In the quest for more efficient and sensitive magnetic sensors, researchers have long been fascinated by the extraordinary magnetoresistance (EMR) effect. This phenomenon, which occurs when the current redistribution inside a hybrid metal-semiconductor device changes under an external magnetic field, has the potential to revolutionize various industries, including energy. However, until now, the impact of device topography on EMR performance has remained largely unexplored. A groundbreaking study published in JPhys Materials, the Journal of Physics Materials, is set to change that.
At the heart of this research is Sreejith Sasi Kumar, a scientist from the Department of Energy Conversion and Storage at the Technical University of Denmark. Kumar and his team have delved into the intricate world of EMR devices, focusing on how their physical topography can influence performance. “We’ve always assumed that these devices are flat, two-dimensional structures,” Kumar explains. “But in reality, they have significant topography that can affect their magnetoresistance.”
To understand these effects, the team created a 3D finite element model of concentric circular EMR devices with varying topographies. Their findings are nothing short of remarkable. They discovered that EMR devices with metal top contacts, which are easier to fabricate, perform similarly to conventional EMR devices where the metal shunt is embedded. For InSb/Au devices, both types achieved an impressive magnetoresistance of 490,000% at just 1 Tesla.
But the insights don’t stop there. The study also revealed that magnetoresistance increases with the thickness of the metal layer over a wide range of thicknesses. Moreover, the team found that a thicker shunt with thinner sidewalls outperforms the opposite configuration. “This could significantly simplify the fabrication process,” Kumar notes, “making these devices more accessible and cost-effective for commercial applications.”
So, what does this mean for the energy sector? Magnetic sensors are crucial for various applications, from power generation and distribution to renewable energy integration.
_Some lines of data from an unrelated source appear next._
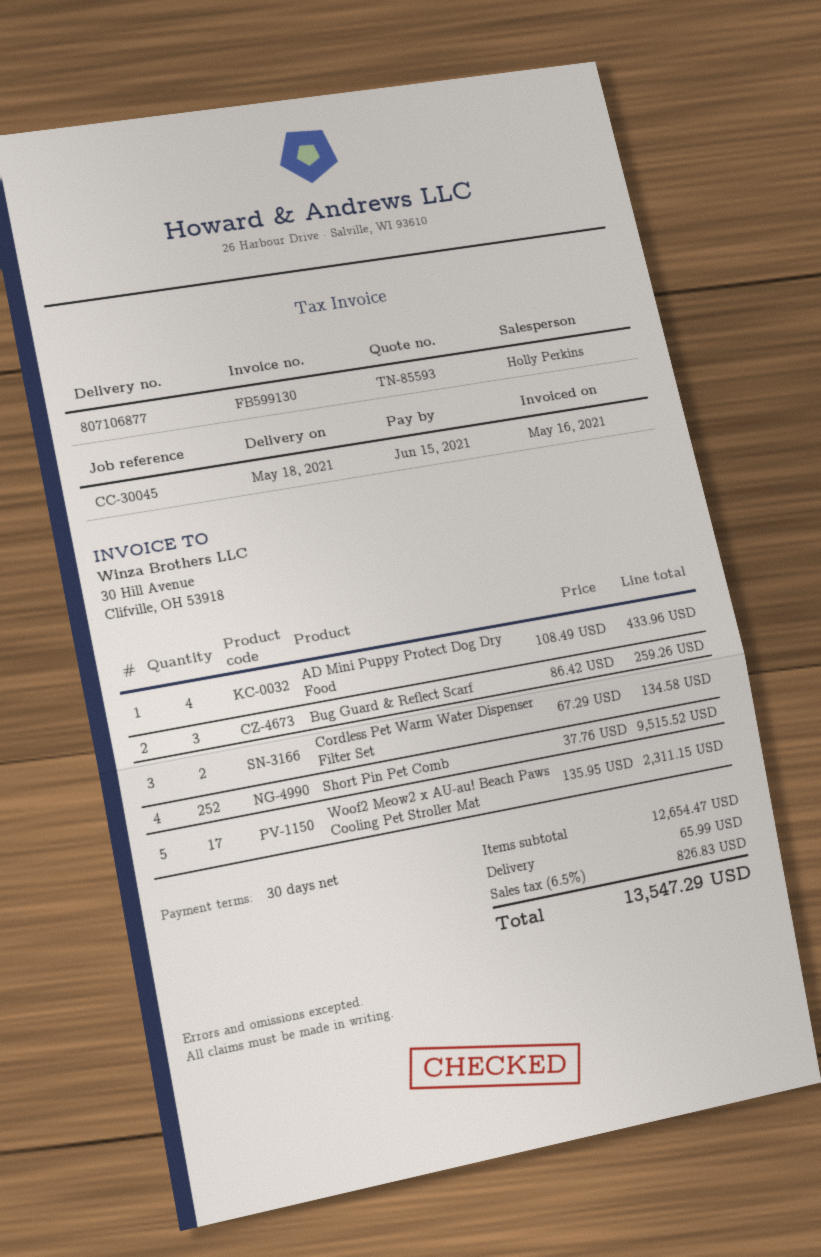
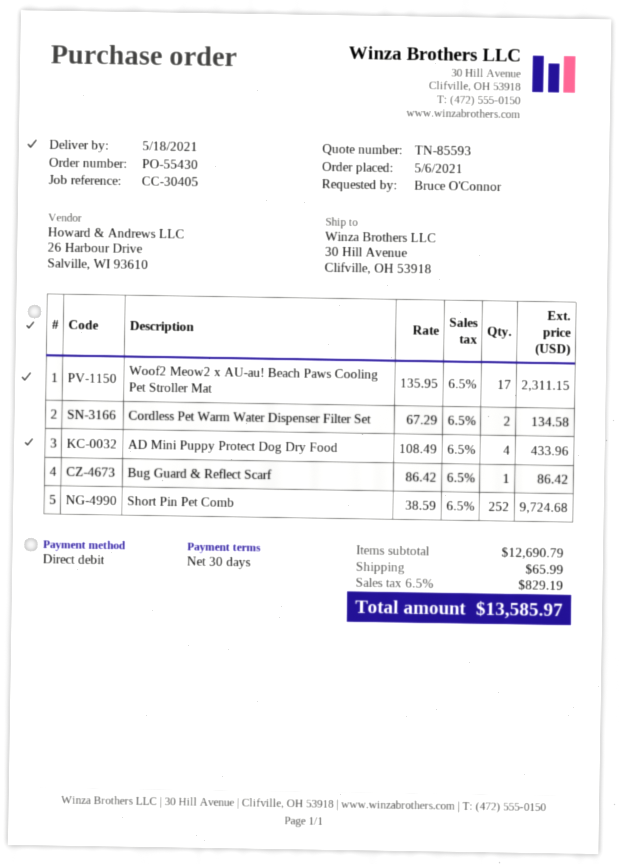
reference: CC-30045 -> CC-30405
Bug Guard & Reflect Scarf: 3 x 86.42 = 259.26 -> 1 x 86.42 = 86.42
Short Pin Pet Comb: 252 x 37.76 = 9515.52 -> 252 x 38.59 = 9724.68
subtotal: 12654.47 -> 12690.79
tax: 6.5% = 826.83 -> 6.5% = 829.19
total: 13547.29 -> 13585.97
More sensitive and efficient EMR devices could lead to improved monitoring and control systems, enhancing overall energy efficiency. As Kumar puts it, “The potential is immense. We’re just scratching the surface of what these devices can do.”
The research published in JPhys Materials, the Journal of Physics Materials, opens up new avenues for optimizing EMR devices. By considering the topography, manufacturers can potentially create more efficient and cost-effective sensors. As the energy sector continues to evolve, these advancements could play a pivotal role in shaping a more sustainable future. The work of Kumar and his team is a testament to the power of innovative thinking and meticulous research, pushing the boundaries of what’s possible in the world of magnetic sensors.